Abstract at: https://www.amazon.science/publications/millions-of-tiny-dat...

> ...Physalia is a transactional key-value store, optimized for use in large-scale cloud control planes, which takes advantage of knowledge of transaction patterns and infrastructure design to offer both high availability and strong consistency to millions of clients. Physalia uses its knowledge of data center topology to place data where it is most likely to be available. Instead of being highly available for all keys to all clients, Physalia focuses on being extremely available for only the keys it knows each client needs, from the perspective of that client.

> ...We believe that the same patterns, and approach to design, are widely applicable to distributed systems problems like control planes,configuration management, and service discovery.

It'd be interesting to constrast this approach with Route53's or IAM's datastore which need to be globally-replicated with time-bounded eventually-consistent reads, and transactional but verifiable writes.

I hope AWS begins publishing about S3, now. One can look at the patents AWS engineers author to get a feel for some of the internals, but they are (intentionally?) hard to read.

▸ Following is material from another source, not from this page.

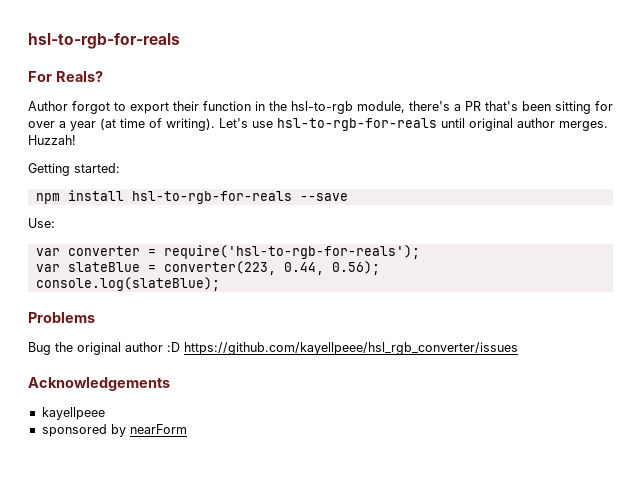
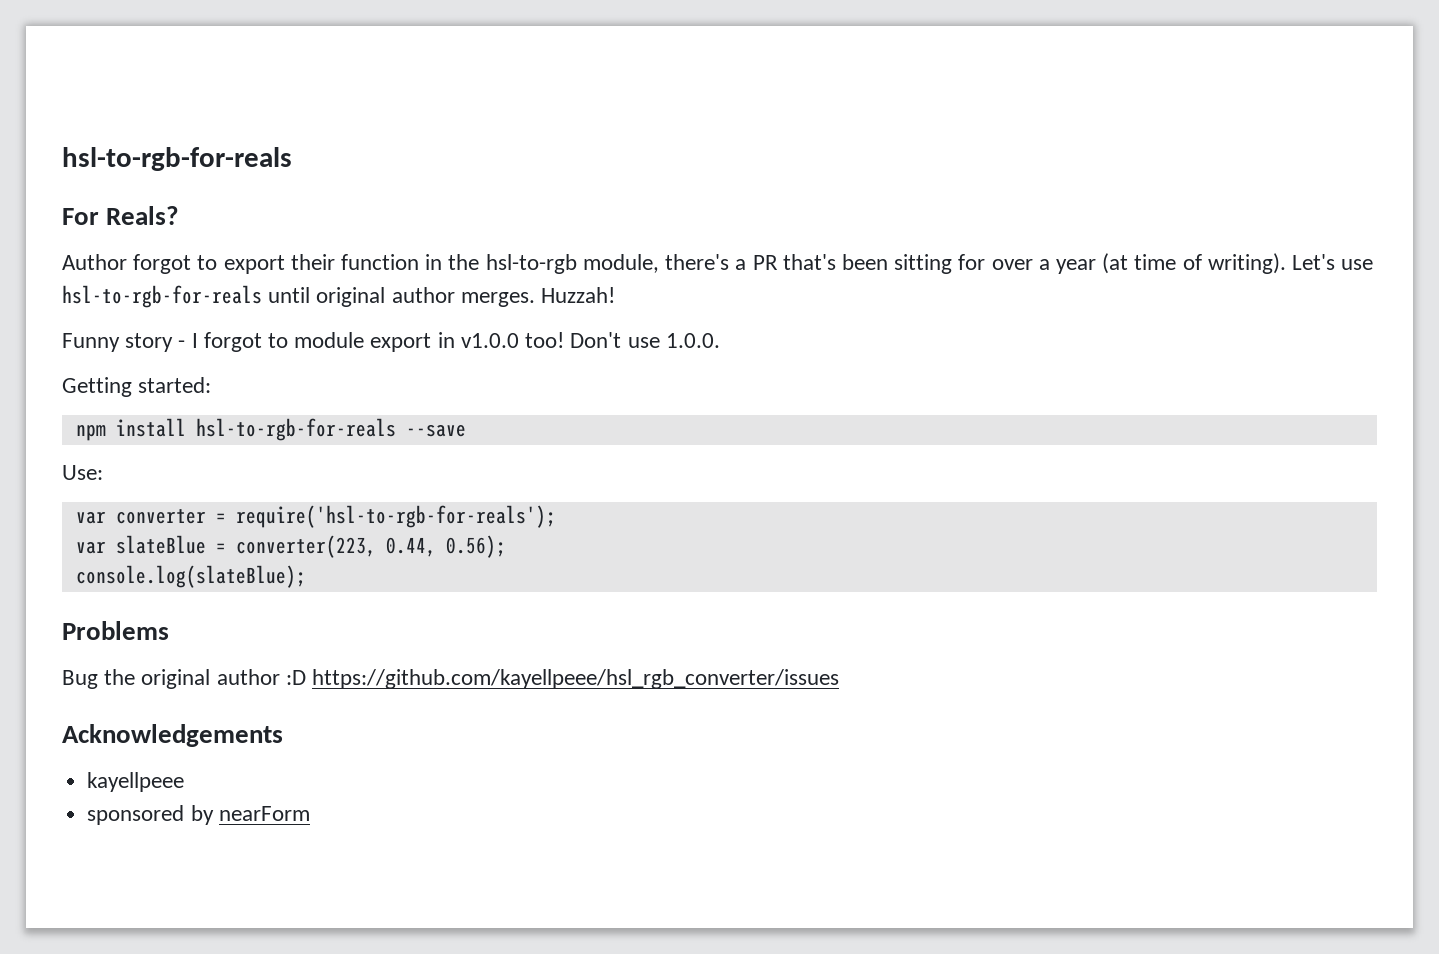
(76, 140) none -> [62,332,720,352] // Funny story - I forgot to module export in v1.0.0 too! Don't use 1.0.0.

For instance, patents filed by two of the many S3 founding-engineers: https://patents.google.com/?inventor=James+Christopher+Soren...

Also see:

https://aws.amazon.com/builders-library/

https://research.google/pubs/

mjb · on Feb 14, 2020

It's not really about the design of S3, but if you're interested in some of the philosophy and thinking behind S3 you might enjoy "Beyond eleven nines: Lessons from Amazon S3 culture of durability" https://www.youtube.com/watch?v=DzRyrvUF-C0

vimota · on Feb 14, 2020

Tangentially related, BigQuery uses a similar usage-based approach to place and replicate data in a manner that's likely to be available for users:

https://cloud.google.com/blog/products/data-analytics/how-bi...